The motivation for this "ready to go" Docker container is primarily testing and training. The schema will continue to undergo changes which can be tracked in the separate Bluebox Schema repository.

Once you have cloned this repository and started the container as described below, you'll have:

  • Postgres running at the latest patch version of your selected major version
  • Bluebox database populated with sample data including customers, films, inventory, stores, and staff
  • Rental history automatically backfilled from the last snapshot date through yesterday
  • Automated pg_cron jobs that generate new rentals and payments in real-time (see Automated Jobs below)
  • Three users: postgres (superuser), bb_admin (application user with schema ownership), bb_app (application user with DML privileges)

The database simulates a video rental business with geographically distributed customers and stores across the United States.
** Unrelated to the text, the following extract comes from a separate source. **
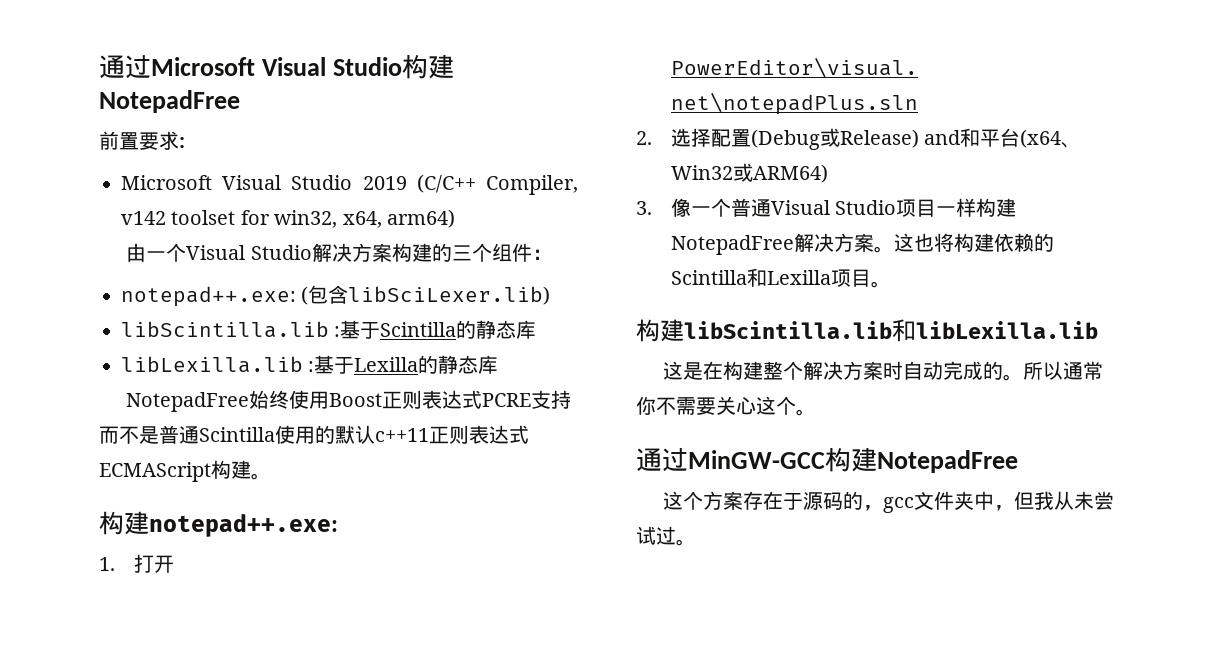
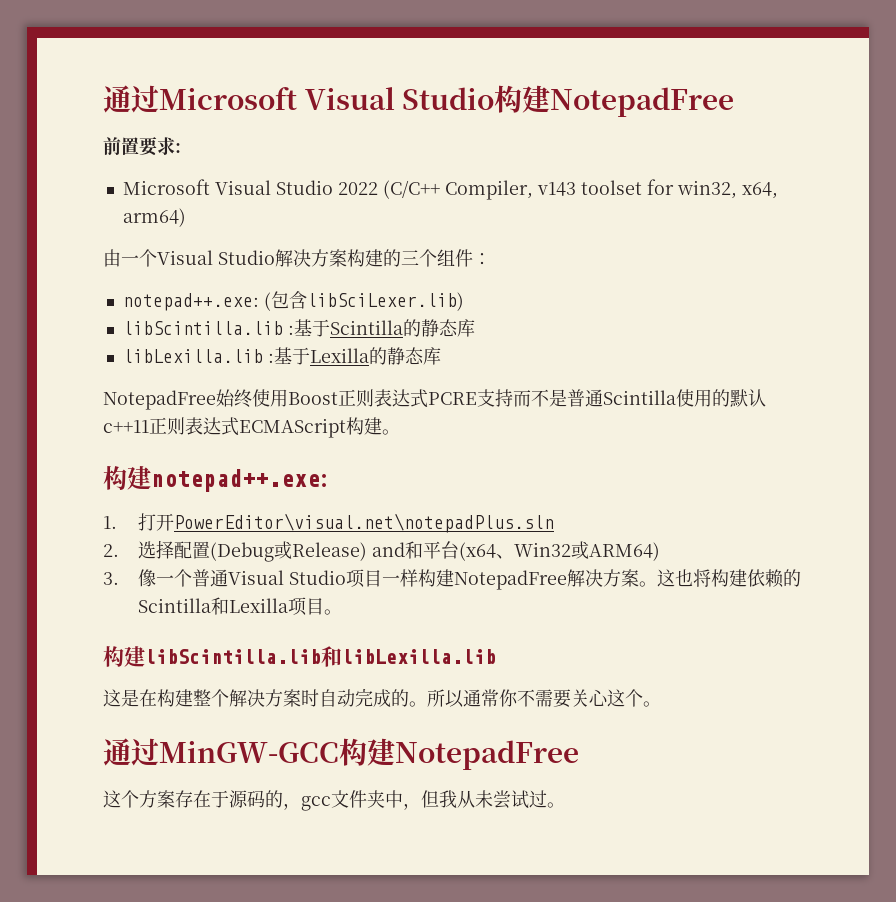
- Microsoft Visual Studio 2019 (C/C++ Compiler, v142 toolset for win32, x64, arm64)
+ Microsoft Visual Studio 2022 (C/C++ Compiler, v143 toolset for win32, x64, arm64)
Rental activity varies by day, with increased volume on holidays.

Quick Start

The easiest way to get started is with the interactive startup script:

./start.sh

This will prompt you for the Postgres version and port, then start the container.

Manual Setup

If you prefer to run commands directly:

# Set your preferred version and port
export PG_VERSION=18
export PG_PORT=5432

# Start the container (project name keeps instances separate)
docker-compose -p bluebox-pg${PG_VERSION} up -d

Running Multiple Versions

You can run multiple Postgres versions simultaneously. Each needs a unique port and project name:

# Start Postgres 18 on default port
PG_VERSION=18 PG_PORT=5432 docker-compose -p bluebox-pg18 up -d

# Start Postgres 17 on the next available port
PG_VERSION=17 PG_PORT=5433 docker-compose -p bluebox-pg17 up -d

# Start the dev version on another port
PG_VERSION=19-dev PG_PORT=5434 docker-compose -p bluebox-pg19-dev up -d

All containers will run independently with their own data volumes.

Available Images

Tag PostgreSQL Type Architectures
18, latest 18.x Stable amd64, arm64
17 17.x Stable amd64, arm64
16 16.x Stable amd64, arm64
15 15.x Stable amd64, arm64
19-dev, dev master Development amd64, arm64

Pull directly:

# Stable versions
docker pull ghcr.io/ryanbooz/bluebox-postgres:18
docker pull ghcr.io/ryanbooz/bluebox-postgres:17

# Development version (built from PostgreSQL master branch)
docker pull ghcr.io/ryanbooz/bluebox-postgres:19-dev

⚠️ Note: The 19-dev image is built from PostgreSQL's master branch and is for testing upcoming features only. It rebuilds weekly and may contain bugs. Do not use for production.

Connection Details

User Password Purpose
bb_app app_password Application queries (SELECT, INSERT, UPDATE, DELETE)
bb_admin admin_password Schema administration (DDL, maintenance)
postgres password Superuser (pg_cron setup, emergencies only)

Backfill Historical Data

When the initial container starts, it will backfill any days that do not have rental data from the last known rental until "yesterday". There are pg_cron jobs that create new rental data every 5 minutes starting with "now". As long as the container is running, you should continue to get new rental data every 5 minutes.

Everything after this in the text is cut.